E’ che dietro quella neolingua presentata come scala di valori essenziali per ogni società (democrazia liberale, libertà di espressione, ecc.), che passa al di sopra del contesto culturale e politico di ogni paese, si camuffano i nuovi attributi del potere globale: l’espansione della zona di controllo e di sottomissione rispetto al corpo sociale, politico, economico e istituzionale della periferia, attraverso l’uso di strutture private (ONG, media, programmi di cooperazione economica privata, ecc.) che puntano a subordinare dall’interno lo Stato e la società alle preferenze del capitale finanziario transnazionale.
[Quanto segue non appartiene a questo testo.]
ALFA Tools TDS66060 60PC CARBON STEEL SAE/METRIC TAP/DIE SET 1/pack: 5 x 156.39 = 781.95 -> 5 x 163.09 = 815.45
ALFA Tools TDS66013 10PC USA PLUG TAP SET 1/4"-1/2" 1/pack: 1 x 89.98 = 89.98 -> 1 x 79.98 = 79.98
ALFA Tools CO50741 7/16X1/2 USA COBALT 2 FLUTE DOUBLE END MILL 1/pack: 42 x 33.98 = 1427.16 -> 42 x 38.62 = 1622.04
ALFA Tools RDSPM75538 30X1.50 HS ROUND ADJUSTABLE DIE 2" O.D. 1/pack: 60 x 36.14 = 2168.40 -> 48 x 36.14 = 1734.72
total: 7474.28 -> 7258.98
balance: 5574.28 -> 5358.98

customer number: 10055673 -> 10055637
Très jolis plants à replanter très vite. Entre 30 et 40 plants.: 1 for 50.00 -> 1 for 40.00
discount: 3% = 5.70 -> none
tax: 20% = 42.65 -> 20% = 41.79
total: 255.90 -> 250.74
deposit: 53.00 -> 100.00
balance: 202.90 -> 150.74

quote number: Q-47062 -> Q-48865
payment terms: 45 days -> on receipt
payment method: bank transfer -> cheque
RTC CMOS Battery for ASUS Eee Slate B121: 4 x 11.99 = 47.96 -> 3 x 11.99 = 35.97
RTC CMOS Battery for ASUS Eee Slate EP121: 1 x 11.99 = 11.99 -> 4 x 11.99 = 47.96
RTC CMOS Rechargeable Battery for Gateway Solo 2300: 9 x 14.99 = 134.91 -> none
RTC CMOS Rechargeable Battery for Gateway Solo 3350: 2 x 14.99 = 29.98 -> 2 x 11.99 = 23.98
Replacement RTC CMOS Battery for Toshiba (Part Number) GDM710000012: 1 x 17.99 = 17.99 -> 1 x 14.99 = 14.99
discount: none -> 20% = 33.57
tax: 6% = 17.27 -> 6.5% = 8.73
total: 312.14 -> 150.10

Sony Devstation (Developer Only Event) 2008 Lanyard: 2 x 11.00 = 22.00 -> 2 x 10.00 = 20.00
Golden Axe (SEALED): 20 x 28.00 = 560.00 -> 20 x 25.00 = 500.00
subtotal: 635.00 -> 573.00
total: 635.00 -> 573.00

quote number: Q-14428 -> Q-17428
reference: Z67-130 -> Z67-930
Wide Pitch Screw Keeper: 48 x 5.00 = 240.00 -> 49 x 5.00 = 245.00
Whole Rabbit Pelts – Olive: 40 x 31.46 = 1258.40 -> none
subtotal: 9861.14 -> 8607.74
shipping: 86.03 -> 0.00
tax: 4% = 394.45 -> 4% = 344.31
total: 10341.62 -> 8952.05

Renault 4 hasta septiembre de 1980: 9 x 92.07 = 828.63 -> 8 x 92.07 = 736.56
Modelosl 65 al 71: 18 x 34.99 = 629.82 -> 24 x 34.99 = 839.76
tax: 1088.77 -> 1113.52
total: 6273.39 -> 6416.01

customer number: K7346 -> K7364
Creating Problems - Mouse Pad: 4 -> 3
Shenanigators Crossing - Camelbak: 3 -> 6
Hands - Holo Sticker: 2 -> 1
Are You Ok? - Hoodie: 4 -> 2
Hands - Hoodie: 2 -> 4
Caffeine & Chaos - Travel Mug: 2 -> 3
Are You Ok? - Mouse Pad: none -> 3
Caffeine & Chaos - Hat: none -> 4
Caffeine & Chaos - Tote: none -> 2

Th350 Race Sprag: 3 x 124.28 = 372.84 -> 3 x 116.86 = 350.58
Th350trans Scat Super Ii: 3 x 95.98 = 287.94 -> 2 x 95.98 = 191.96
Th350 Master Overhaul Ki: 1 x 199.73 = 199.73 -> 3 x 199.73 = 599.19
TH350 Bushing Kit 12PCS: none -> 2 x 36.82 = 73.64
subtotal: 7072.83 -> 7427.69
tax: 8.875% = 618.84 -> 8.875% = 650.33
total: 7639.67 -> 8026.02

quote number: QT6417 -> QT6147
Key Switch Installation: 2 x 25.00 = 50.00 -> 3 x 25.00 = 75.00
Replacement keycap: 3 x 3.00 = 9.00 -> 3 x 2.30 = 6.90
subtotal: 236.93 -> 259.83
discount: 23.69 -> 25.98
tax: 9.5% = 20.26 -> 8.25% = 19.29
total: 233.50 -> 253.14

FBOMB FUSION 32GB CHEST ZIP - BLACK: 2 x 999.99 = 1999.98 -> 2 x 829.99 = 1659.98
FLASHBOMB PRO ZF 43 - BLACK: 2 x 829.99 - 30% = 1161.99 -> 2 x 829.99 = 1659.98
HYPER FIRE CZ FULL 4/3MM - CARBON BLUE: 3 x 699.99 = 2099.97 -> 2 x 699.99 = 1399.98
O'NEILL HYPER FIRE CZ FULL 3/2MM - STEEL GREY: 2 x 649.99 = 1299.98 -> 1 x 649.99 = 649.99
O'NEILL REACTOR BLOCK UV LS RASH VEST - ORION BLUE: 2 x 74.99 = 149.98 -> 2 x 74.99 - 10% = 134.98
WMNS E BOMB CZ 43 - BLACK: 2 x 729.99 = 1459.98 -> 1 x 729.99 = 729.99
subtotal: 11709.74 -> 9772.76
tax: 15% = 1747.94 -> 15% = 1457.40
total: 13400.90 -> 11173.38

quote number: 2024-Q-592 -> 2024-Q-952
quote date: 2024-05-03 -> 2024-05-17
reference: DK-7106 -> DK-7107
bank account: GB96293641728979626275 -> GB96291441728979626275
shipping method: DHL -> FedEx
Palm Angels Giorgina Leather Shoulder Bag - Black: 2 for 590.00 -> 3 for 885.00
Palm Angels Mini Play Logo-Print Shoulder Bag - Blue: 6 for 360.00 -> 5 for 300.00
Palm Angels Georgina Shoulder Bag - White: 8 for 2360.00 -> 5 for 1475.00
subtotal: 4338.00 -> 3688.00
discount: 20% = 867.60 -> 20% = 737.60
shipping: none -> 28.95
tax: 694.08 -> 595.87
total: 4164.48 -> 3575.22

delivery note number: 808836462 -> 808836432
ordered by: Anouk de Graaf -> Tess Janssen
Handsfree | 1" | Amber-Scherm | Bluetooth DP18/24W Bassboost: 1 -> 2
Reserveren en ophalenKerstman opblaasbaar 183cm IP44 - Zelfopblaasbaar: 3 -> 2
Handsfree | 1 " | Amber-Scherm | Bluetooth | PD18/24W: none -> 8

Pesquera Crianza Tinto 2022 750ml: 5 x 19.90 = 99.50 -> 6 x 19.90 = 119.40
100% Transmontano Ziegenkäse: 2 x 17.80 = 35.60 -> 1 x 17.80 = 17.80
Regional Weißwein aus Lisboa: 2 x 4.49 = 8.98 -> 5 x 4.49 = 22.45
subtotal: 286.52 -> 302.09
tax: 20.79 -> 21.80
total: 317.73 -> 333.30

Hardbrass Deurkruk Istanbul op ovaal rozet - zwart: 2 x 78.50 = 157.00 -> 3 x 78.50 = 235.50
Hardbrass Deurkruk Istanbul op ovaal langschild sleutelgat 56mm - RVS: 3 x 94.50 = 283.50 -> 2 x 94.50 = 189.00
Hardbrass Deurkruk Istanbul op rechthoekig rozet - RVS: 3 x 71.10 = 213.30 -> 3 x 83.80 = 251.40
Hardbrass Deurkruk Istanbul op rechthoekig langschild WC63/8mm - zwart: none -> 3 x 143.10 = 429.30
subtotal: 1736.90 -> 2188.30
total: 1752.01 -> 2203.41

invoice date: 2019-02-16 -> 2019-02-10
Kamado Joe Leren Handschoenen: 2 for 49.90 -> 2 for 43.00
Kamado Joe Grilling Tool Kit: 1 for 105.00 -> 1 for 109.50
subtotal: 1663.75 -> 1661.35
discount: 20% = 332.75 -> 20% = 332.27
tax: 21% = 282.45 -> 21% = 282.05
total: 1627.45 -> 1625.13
Quello che chiamano potere “morbido”.

Geopolitica: Canale Interoceanico, il Nica Act accelera i motori de il potere del “potere morbido”

 

A differenza delle violente proteste del 2015, volte a simulare uno scenario di rifiuto generalizzato del Canale Interoceanico, queste del 2018 riflettono da un lato un cambio di natura, e dall’altro i frutti tangibili degli ultimi anni di finanziamento USAID: l’addestramento e proliferazione dei media e dei social network in Nicaragua sono state armi utilizzate per alterare la stabilità politica del paese forse, per la prima volta, con tale livello di efficacia, capacità e risonanza.

A quel tempo fu il Movimento di Rinnovamento Sandinista, che cercava di configurarsi come una seria opzione elettorale per l’opposizione, il volto visibile che organizzò parte delle mobilitazioni e assunse una pronunciata direzionalità politica.

Una realtà totalmente contraria alla luce di un movimento di laboratorio che è emerso dai social network, che si è organizzato per strada con agitatori senza connessioni visibili, ha acquisito una vernice giovanile ed ha trovato il proprio modo di ossigenarsi usando voci ed operazioni di propaganda per ammorbidire le forze di sicurezza ed indurre maggiore instabilità.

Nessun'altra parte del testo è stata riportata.